This week, we were discussing about performance, bugs prevention, issue detection and fix, and how it was important to write code that make problems fix easy. The kind of code you would write as a developer, that would allow someone in the Ops team to understand what’s happening on Production.
A mention was then made about this great post by the great Ahende about professional code. I’m pasting the entire post here but you can see it on Ahende blog.
Trystan made a very interesting comment on my post about unprofessional code:
I think it’s interesting that your definition of professional is not about SOLID code, infrastructure, or any other technical issues. Professional means that you, or the support staff, can easily see what the system is doing in production and why.
It is a pretty accurate statement, yes. More to the point, a professional system is one that can be supported in production easily. About the most unprofessional thing that you can say is: “I have no idea what is going on.”
Expanding on this, we have been paying a LOT of attention recently to production readiness. We can’t afford not to. Just building the software is often just not enough for us. In many cases, if there is a problem, we can’t just debug through the process. Either because reproducing the problem is too hard or because it happens at a client side with their own private data. Even more important than that, if we can give the ops team the tools to actually see what is going on within the system, we drastically reduce the number of support calls we have to take.

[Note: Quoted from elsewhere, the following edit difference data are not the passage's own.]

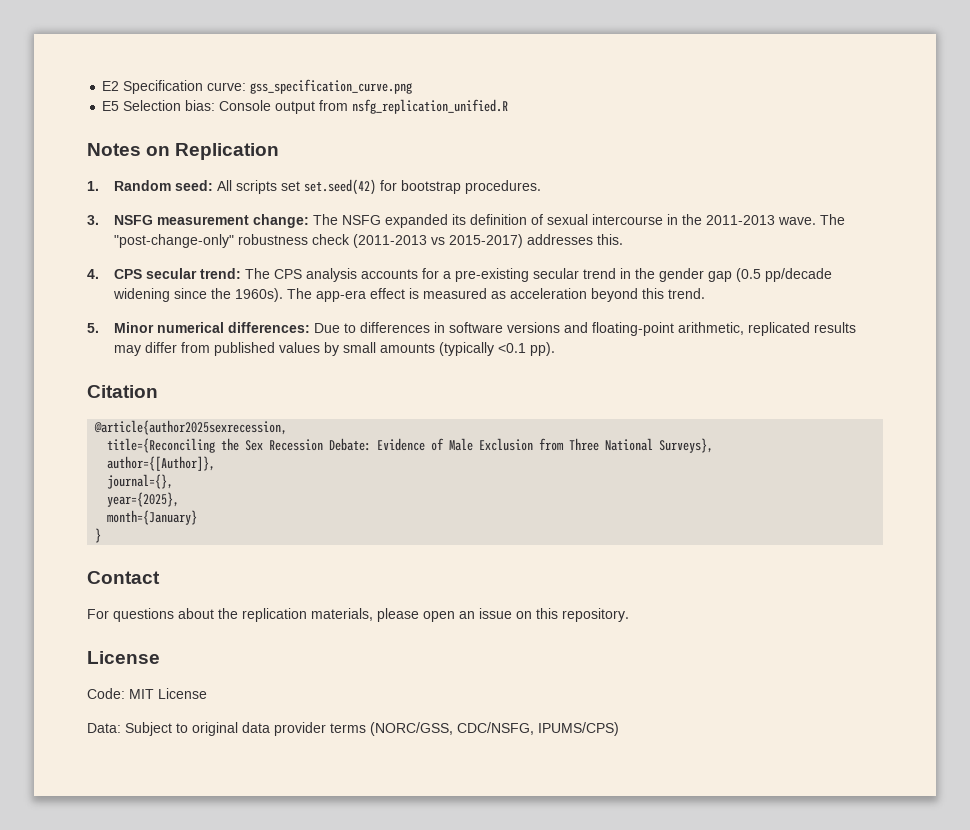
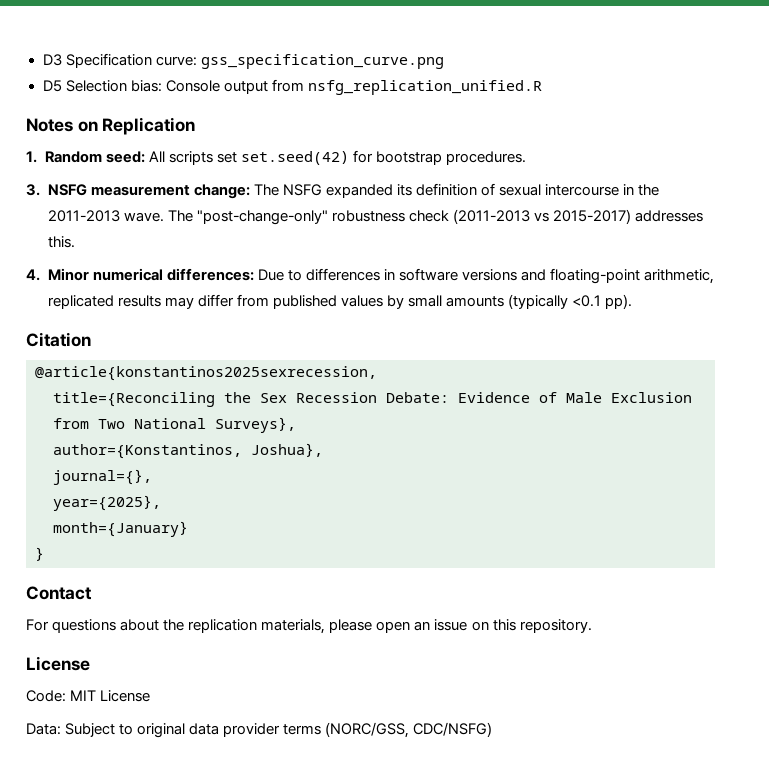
- E2 Specification curve: gss_specification_curve.png
+ D3 Specification curve: gss_specification_curve.png
- E5 Selection bias: Console output from nsfg_replication_unified.R
+ D5 Selection bias: Console output from nsfg_replication_unified.R
- 4. CPS secular trend: The CPS analysis accounts for a pre-existing secular trend in the gender gap (0.5 pp/decade widening since the 1960s). The app-era effect is measured as acceleration beyond this trend.
- 5. Minor numerical differences: Due to differences in software versions and floating-point arithmetic, replicated results may differ from published values by small amounts (typically <0.1 pp).
+ 4. Minor numerical differences: Due to differences in software versions and floating-point arithmetic, replicated results may differ from published values by small amounts (typically <0.1 pp).
- @article{author2025sexrecession,
+ @article{konstantinos2025sexrecession,
- title={Reconciling the Sex Recession Debate: Evidence of Male Exclusion from Three National Surveys},
+ title={Reconciling the Sex Recession Debate: Evidence of Male Exclusion from Two National Surveys},
- author={[Author]},
+ author={Konstantinos, Joshua},
- Data: Subject to original data provider terms (NORC/GSS, CDC/NSFG, IPUMS/CPS)
+ Data: Subject to original data provider terms (NORC/GSS, CDC/NSFG)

Not to mention that software that actively support and help the ops team gets into the actual data center a lot faster and easier than software that doesn’t. Sure, clean code is important, but production ready code is often not clean code. I read this a long time ago, and it stuck:
Back to that two page function. Yes, I know, it’s just a simple function to display a window, but it has grown little hairs and stuff on it and nobody knows why. Well, I’ll tell you why: those are bug fixes. One of them fixes that bug that Nancy had when she tried to install the thing on a computer that didn’t have Internet Explorer. Another one fixes that bug that occurs in low memory conditions. Another one fixes that bug that occurred when the file is on a floppy disk and the user yanks out the disk in the middle. That LoadLibrary call is ugly but it makes the code work on old versions of Windows 95.
Each of these bugs took weeks of real-world usage before they were found. The programmer might have spent a couple of days reproducing the bug in the lab and fixing it. If it’s like a lot of bugs, the fix might be one line of code, or it might even be a couple of characters, but a lot of work and time went into those two characters.
Some parts of the RavenDB code are ugly. HttpServer class, for example, goes on for over thousands lines of mostly error detection and recovery modes. But it works, and it allows us to inspect it on a running production server.
That is important, and that make the separation from good code and production worthy code.